Thursday, 24 April 2008

ANDERSONTOWN NEWS 24/4/08

Research and support are needed for ME sufferers, Andersonstown News,
Belfast, 23 April 2008

I was hoping you would be able to help me in raising
much needed awareness about ME (Myalgic Encephalomyelitis) .

This is quite personal to me as I have a 15-year-old son housebound to the
extent of bedhound for past three years.

ME is a classified neurological illness which has been recognised by the
World Health Organisation and there is still no funding from the Department
of Health for this illness.

ME is usually referred to as the 'sleepy sickness' but is in fact a serious
neurological illness.

Just to gave You all some facts of ME; it's not a sleepy sickness, it's not
yuppie flu. It is, in fact, a complex disorder, characterised by profound
fatigue that doesn't get any better with bed rest and can actually get worse
with physical and mental exertion.

Here is a list of some of the many symptoms that my son has to endure on a
daily basis: sleep reversal, recurrent mouth ulcers, sore throat, trouble
with his vision, sensitivity to sound and light, severe headaches, chest
pain, joint and muscle pain, memory and concentration difficulties to name
but a few.

There is no known cure.
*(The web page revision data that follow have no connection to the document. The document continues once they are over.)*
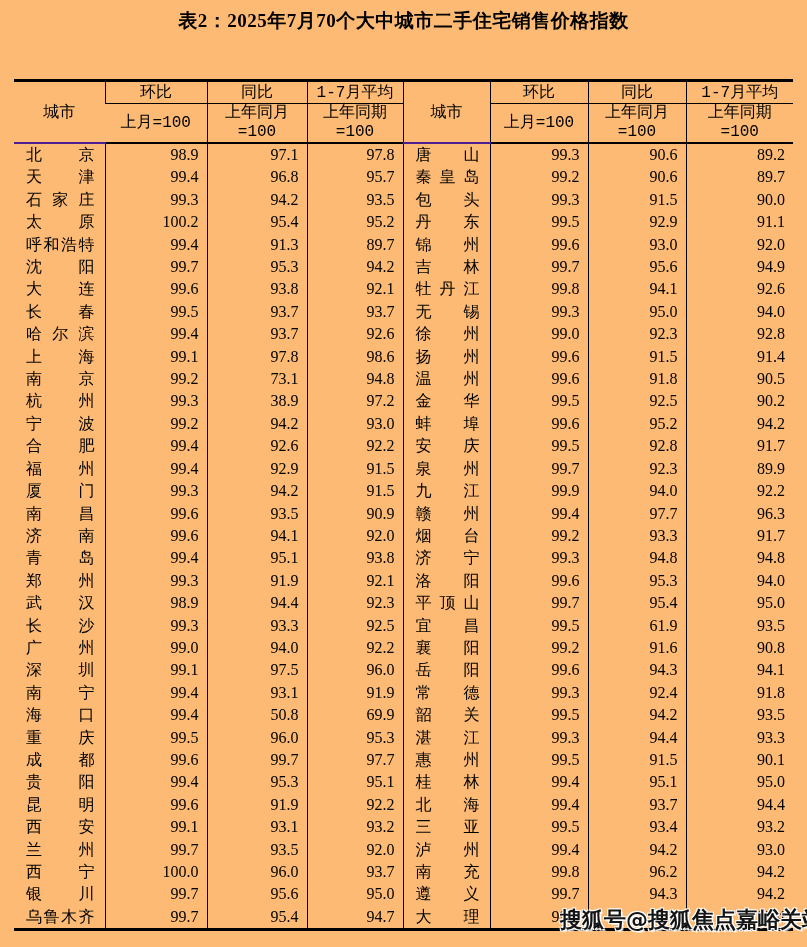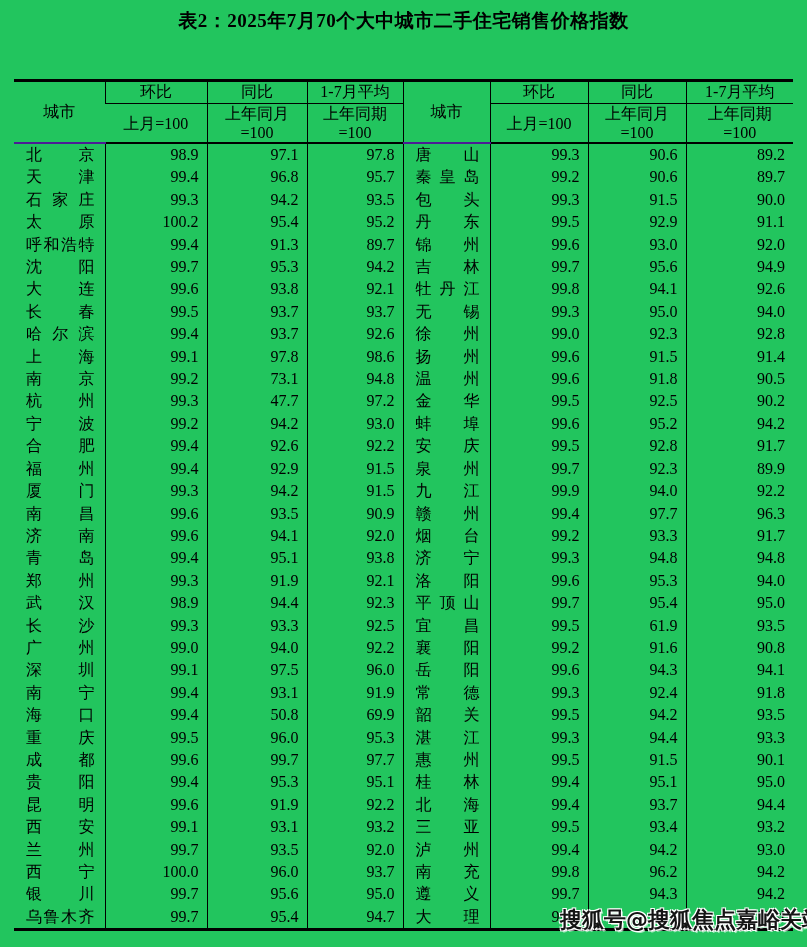"表2：2025年7月70个大中城市二手住宅销售价格指数" .page { background: #22c55e -> #fdba74 }
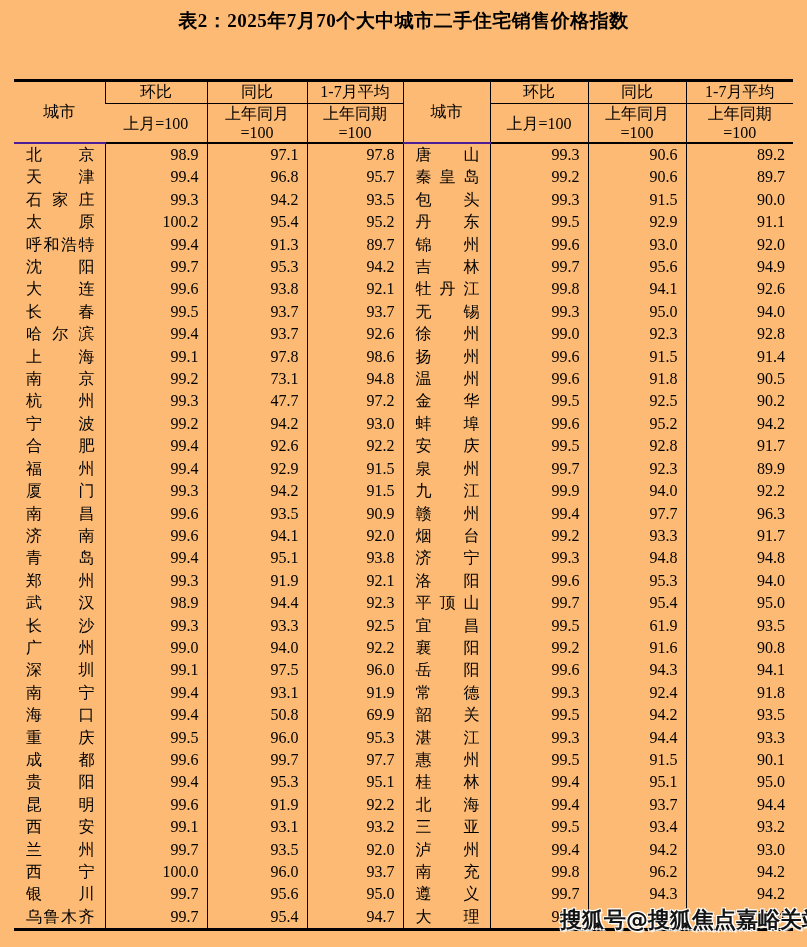"环比" thead th { font-family: none -> Liberation Mono, monospace }
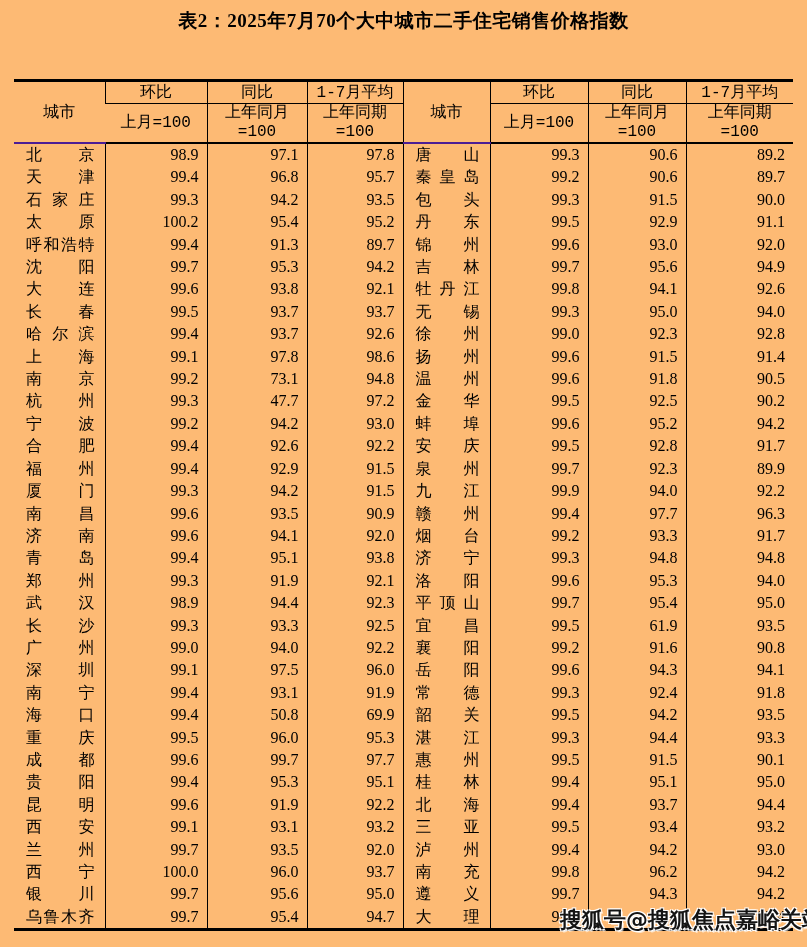"47.7" td.val { text: 47.7 -> 38.9 }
ME has had a bad press as there is not yet a
diagnostic test. Many kids can miss out on education and are then completely
isolated from the outside work.

ME sufferers cannot live normal life.

If anything is to improve for ME sufferers, I think one of the first ports
of call is to get the NHS to recognise and support the extreme debilitation
that sufferers of this terrible illness have to face on a daily basis.

Social contact

Kids Who develop ME In their teens go into adulthood having lost all their
social contact, living each day in pain with very little understanding or
help from the medical profession.

Although it is recognised by the World Health Organisation, much of the
medical establishment refuses to accept this and brush it aside as a
psychological disorder.

This is disgraceful because there is now much scientific evidence that ME is
a complex physical disorder of the nervous/immune systems, possibly with a
viral cause.

Very little help is available on the NHS and sufferers and their carers are
usually left to cope on their own whilst their lives fall apart.

Trust me, I know, I have watched it destroy my child's life.

Conference

There is also an upcoming conference on April 28 in London and I'm appalled
to see that the majority of speakers
at this conference are either psychiatrists or clinicians from
psychiatric/ psychological backgrounds.

Only one ME charity has been invited to speak,being given only 25 minutes.

So the opinions and views of the majority of ME sufferers in Northern
Ireland and Britain once again will not be heard.

How can a conference, which is supposed to take a broad look at Chronic
Fatigue Syndrome, be so completely biased towards psychiatry/psycholo gy
opinions/treatments .

I am gravely concerned that this conference will therefore influence people
into thinking that this is a psychiatric disorder and should be treated as
such.

This will have implications for the management and treatment of this illness
for the thousands of people in Ireland and Britain (approximately 6,750
people in Northern Ireland) living with a diagnosis of Chronic Fatigue
Syndrome.

It will no doubt mean that therapies will continue to be offered to
patients, which are unhelpful and may actually cause harm to these
physically ill people.

This is an insult to my son, to me as his mother and the thousands of other
ME sufferers who are left to suffer in silence.

Treatments

No more, this has to stop! Without research into appropriate treatments, the
possibility of a cure will remain a dim and distant hope for sufferers and
we as a family can't bear the thought of this as we watch, and continue to
watch, the suffering that my son David has to endure on a daily basis.

Hopefully, you will be able to help me highlight this.

Many thanks for taking the time to read this.